Er zijn geen mogelijkheden voor passende zorg op vrijwillige basis. Daartoe neemt de rechtbank in aanmerking dat direct voorafgaand aan de vrijwillige opname betrokkene ambulante zorg buiten de deur hield. Ook waren er vermoedens dat zij de haar voorgeschreven medicatie al langere tijd niet meer gebruikte. Betrokkene geeft ook gedurende de opname in [afdeling] nog onvoldoende blijk van inzicht in haar toestandsbeeld en in de daaraan klevende gevaarsrisico’s met name voor zichzelf. Dit zorgt er ook voor dat zij niet bereid is om mee te werken aan observatie, diagnostiek en het opstellen van een plan van aanpak, bedoeld om haar vervolgens klinisch in te stellen op medicatie en haar, zodra dit voldoende verantwoord wordt geacht, met ambulante zorg naar huis te laten terugkeren. Verplichte zorg is daarom noodzakelijk.
4.6.
De rechtbank is op grond van het zorgplan, de medische verklaring, het advies van de geneesheer-directeur en de toelichting tijdens de mondelinge behandeling van oordeel dat de volgende vormen van verplichte zorg nodig zijn:
- het toedienen van medicatie;
- het verrichten van medische controles;
- het beperken van de bewegingsvrijheid;
- aanbrengen van beperkingen in de vrijheid het eigen leven in te richten die tot gevolg hebben dat betrokkene iets moet doen of nalaten, waaronder het gebruik van communicatiemiddelen;
- opnemen in een accommodatie.
4.7.
Er zijn geen minder bezwarende alternatieven die hetzelfde beoogde effect hebben.
4.8.
De vormen van verplichte zorg die de rechtbank toewijst zijn evenredig en naar verwachting effectief.
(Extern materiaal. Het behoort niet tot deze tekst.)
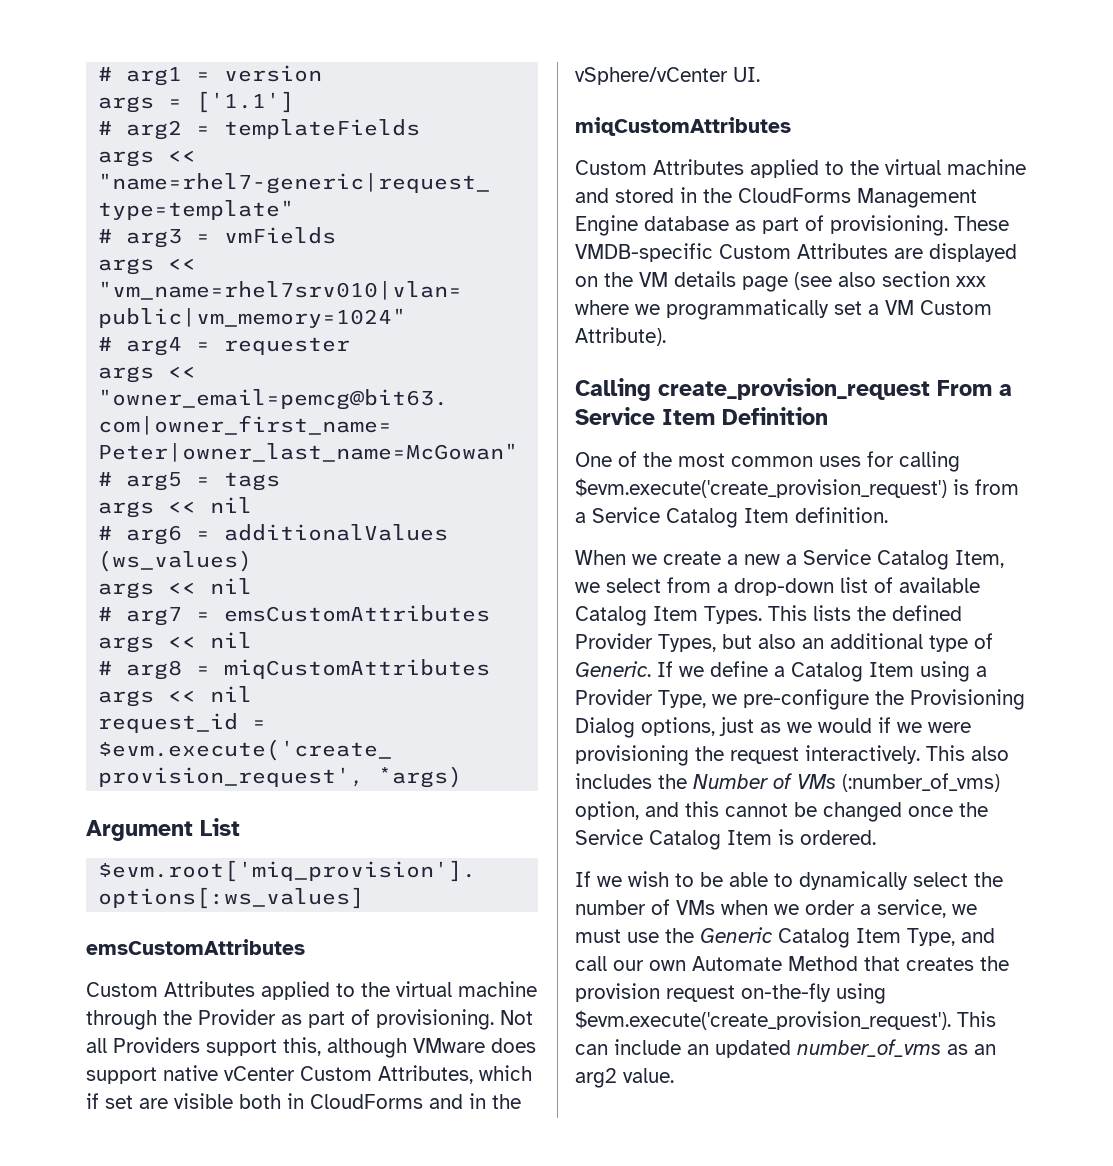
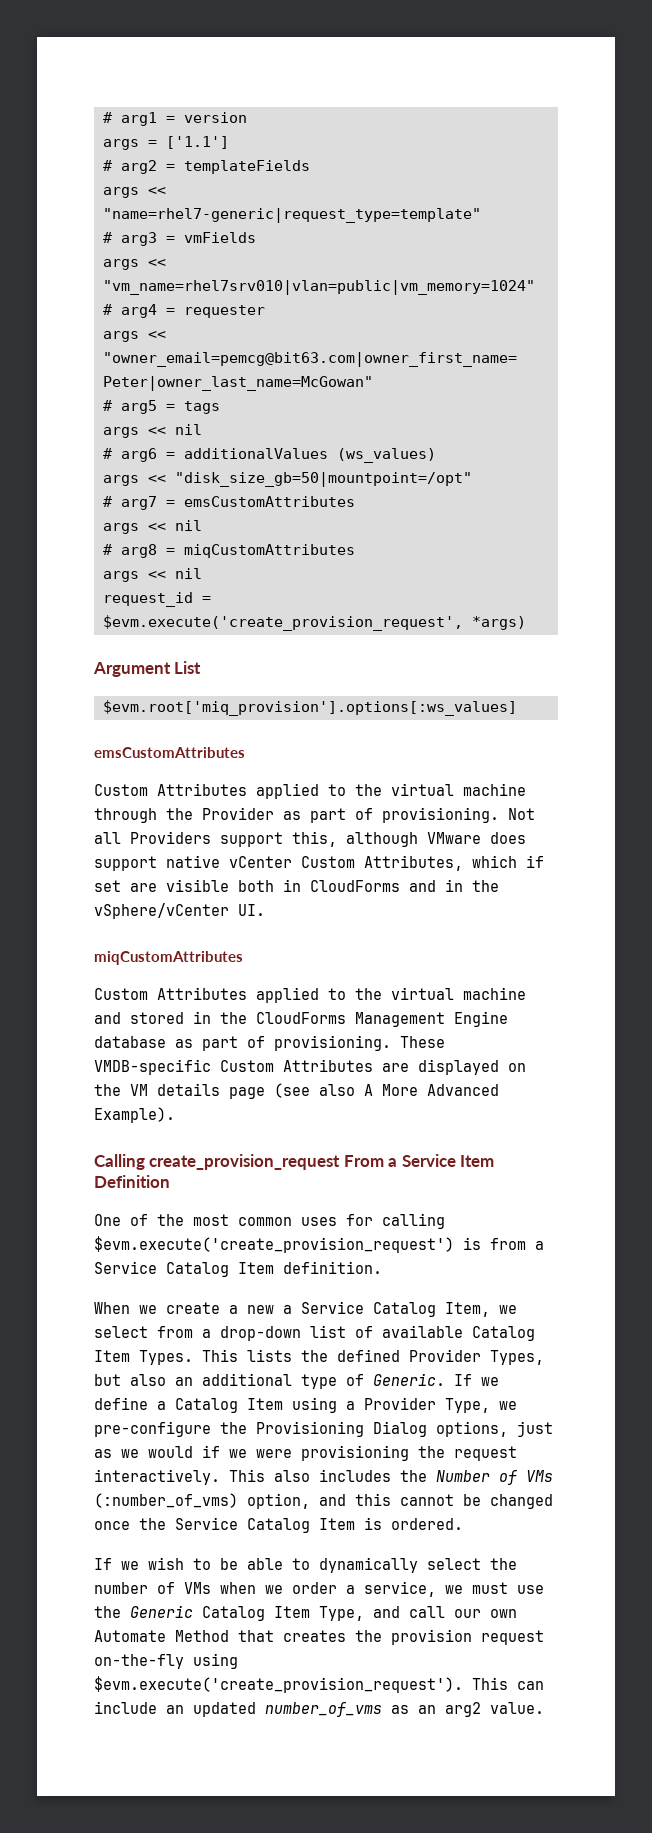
[210,578,253,594] nil -> [175,472,472,487] "disk_size_gb=50|mountpoint=/opt"
[882,271,986,287] [575,299,992,320] [575,327,666,346] section xxx where we programmatically set a VM Custom Attribute). -> [364,1084,499,1096] [94,1107,175,1123] A More Advanced Example).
Bij het bepalen van de juiste vormen van zorg is rekening gehouden met de voorwaarden die noodzakelijk zijn om deelname van betrokkene aan het maatschappelijk leven te bevorderen en om te zorgen voor de veiligheid van betrokkene en zijn omgeving.

5.De beslissing

De rechtbank:
5.1.
verleent een zorgmachtiging voor
[betrokkene],geboren op [geboortedag] 1968 in [geboorteplaats],
inhoudende dat bij wijze van verplichte zorg de maatregelen als genoemd in rechtsoverweging 4.6 kunnen worden getroffen;
5.2.
bepaalt dat deze machtiging geldt tot en met 3 april 2025.
Deze beschikking is mondeling gegeven en in het openbaar uitgesproken op 3 oktober 2024 door mr. Meyboom, rechter, in aanwezigheid van Baremans, griffier, en op schrift gesteld op 18 oktober 2024.
Tegen deze beschikking staat het rechtsmiddel van cassatie open.